With all power events, there’s the risk of subsequent equipment failure. After working for years, whether due to surge or brownout conditions, or just a return to ambient temperature, once stopped some things just don’t behave the same way again, if they start at all. In our case, two chassis of blade servers, totalling 32 blades, powered back up with only 6 operational between them. One entire chassis stopped communicating internally, and ten of sixteen blades in the other chassis had corrupt boot drives.
This created a drastic capacity reduction for one our virtualization clusters, and prompted the long, tedious process of redistributing load to other, fully functional clusters in the environment. Because this now tiny group of hosts was already overwhelmed by shopper traffic, it could devote only the smallest portion of resources toward migrating load away, greatly extending the time required to stabilize remaining customer storefronts.
Migrating load away from the impaired hosts was just one of several parallel efforts to increase resources in that area. Another focus was on restoring function to the dead blade chassis, which after hours of diagnostics supported by the manufacturer, ended with an order of replacement components to be delivered the following day. This left working through the 10 blades with corrupt boot drives one by one, reinstalling their hypervisor images, and adding them back to service.
Plans and Features
While one group of Volusion engineers struggled with dead server blades, another group was working on the plan/feature problem. When some of our web servers started up before the subscription entitlement database was online, the application started with the default feature set, causing many of our merchants to be prompted to upgrade to access search, reporting, and other features. Once we figured out the cause of those issues, Volusion engineers tracked down a bulk live-update tool that hadn’t been needed in years. Soon afterward, all merchant stores were working with the correct features enabled.

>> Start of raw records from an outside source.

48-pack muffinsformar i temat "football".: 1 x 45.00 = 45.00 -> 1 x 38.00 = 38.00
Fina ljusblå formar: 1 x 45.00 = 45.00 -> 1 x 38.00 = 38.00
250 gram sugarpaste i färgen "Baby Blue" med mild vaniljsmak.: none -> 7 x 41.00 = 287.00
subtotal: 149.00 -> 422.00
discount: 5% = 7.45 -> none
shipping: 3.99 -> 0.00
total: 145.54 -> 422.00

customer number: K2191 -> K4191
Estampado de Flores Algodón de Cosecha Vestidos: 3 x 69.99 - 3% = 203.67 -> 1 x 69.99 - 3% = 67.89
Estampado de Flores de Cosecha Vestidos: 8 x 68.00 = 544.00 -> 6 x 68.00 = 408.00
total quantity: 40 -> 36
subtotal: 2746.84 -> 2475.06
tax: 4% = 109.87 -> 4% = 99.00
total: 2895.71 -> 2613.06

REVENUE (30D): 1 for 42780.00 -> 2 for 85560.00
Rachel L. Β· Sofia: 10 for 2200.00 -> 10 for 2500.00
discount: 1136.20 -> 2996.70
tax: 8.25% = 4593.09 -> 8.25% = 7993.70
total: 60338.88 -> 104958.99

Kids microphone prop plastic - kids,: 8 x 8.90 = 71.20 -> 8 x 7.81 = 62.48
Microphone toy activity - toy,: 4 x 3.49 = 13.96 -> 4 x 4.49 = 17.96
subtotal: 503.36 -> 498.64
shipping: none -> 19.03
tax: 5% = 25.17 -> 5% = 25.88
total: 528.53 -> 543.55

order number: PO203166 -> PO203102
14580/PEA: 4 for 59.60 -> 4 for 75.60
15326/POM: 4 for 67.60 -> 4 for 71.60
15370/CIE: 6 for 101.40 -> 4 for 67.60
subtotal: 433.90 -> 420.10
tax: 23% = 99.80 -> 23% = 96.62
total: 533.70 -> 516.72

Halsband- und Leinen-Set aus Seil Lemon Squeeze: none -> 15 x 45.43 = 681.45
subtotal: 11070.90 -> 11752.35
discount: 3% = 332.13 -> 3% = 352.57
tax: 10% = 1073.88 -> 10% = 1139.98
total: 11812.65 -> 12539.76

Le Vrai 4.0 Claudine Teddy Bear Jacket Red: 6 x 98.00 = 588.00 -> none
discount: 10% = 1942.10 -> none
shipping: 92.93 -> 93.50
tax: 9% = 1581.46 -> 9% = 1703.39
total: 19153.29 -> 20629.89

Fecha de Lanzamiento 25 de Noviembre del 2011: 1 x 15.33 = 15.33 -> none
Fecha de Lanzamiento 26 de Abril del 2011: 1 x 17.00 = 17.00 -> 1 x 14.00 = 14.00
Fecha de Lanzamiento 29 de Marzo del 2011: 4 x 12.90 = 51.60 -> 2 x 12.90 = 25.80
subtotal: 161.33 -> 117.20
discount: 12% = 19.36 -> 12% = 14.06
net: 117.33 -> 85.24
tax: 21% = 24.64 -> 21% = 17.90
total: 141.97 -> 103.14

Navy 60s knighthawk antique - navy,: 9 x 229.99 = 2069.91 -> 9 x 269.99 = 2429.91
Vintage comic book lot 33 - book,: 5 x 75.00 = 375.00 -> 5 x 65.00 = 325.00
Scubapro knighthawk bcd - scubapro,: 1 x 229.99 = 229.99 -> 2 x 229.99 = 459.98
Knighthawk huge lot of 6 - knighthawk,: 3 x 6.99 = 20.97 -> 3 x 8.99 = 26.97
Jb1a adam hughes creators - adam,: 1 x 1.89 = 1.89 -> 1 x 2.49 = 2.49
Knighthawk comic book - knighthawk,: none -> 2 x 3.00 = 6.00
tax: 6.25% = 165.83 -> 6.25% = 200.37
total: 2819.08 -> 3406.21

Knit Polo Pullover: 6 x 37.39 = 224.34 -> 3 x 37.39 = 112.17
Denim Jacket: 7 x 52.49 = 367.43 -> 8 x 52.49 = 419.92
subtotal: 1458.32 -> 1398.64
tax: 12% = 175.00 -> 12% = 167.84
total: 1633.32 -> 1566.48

Eight and a half hours after my phone first rang, the last few web servers offered up green status indicators. We had several more hours of load redistribution to work through, and although there were some hiccups, the worst was behind us. Our customers were amazingly patient and understanding, and those that helped us identify and debug issues as services recovered made a huge difference. You have our gratitude, and our apologies for the interruption to your businesses.
Justifiably, every one of our valued customers wants to know how we’ll prevent this from happening in the future. We’ve already been talking about it for a while, and you’ve probably read my other blog posts on this topic already. The answer is to redouble efforts in the migration to Google Cloud Platform. There, Volusion services won’t be taken down by a single generator failure - Google deploys them in large redundant fleets. We won’t struggle through distributing load around a couple dozen dead servers - Google deploys them by the tens of thousands. Storage and network elements are built with the same levels of robust redundancy. Cooling faults, UPS malfunctions, and Internet circuit flaps will no longer stop your shoppers from checking out.
As I’ve mentioned before, to do better, we need to leverage the operational scale that Google offers - we simply can’t do it on our own. I’m more convinced than ever this is the right move, and the right time truly is right now.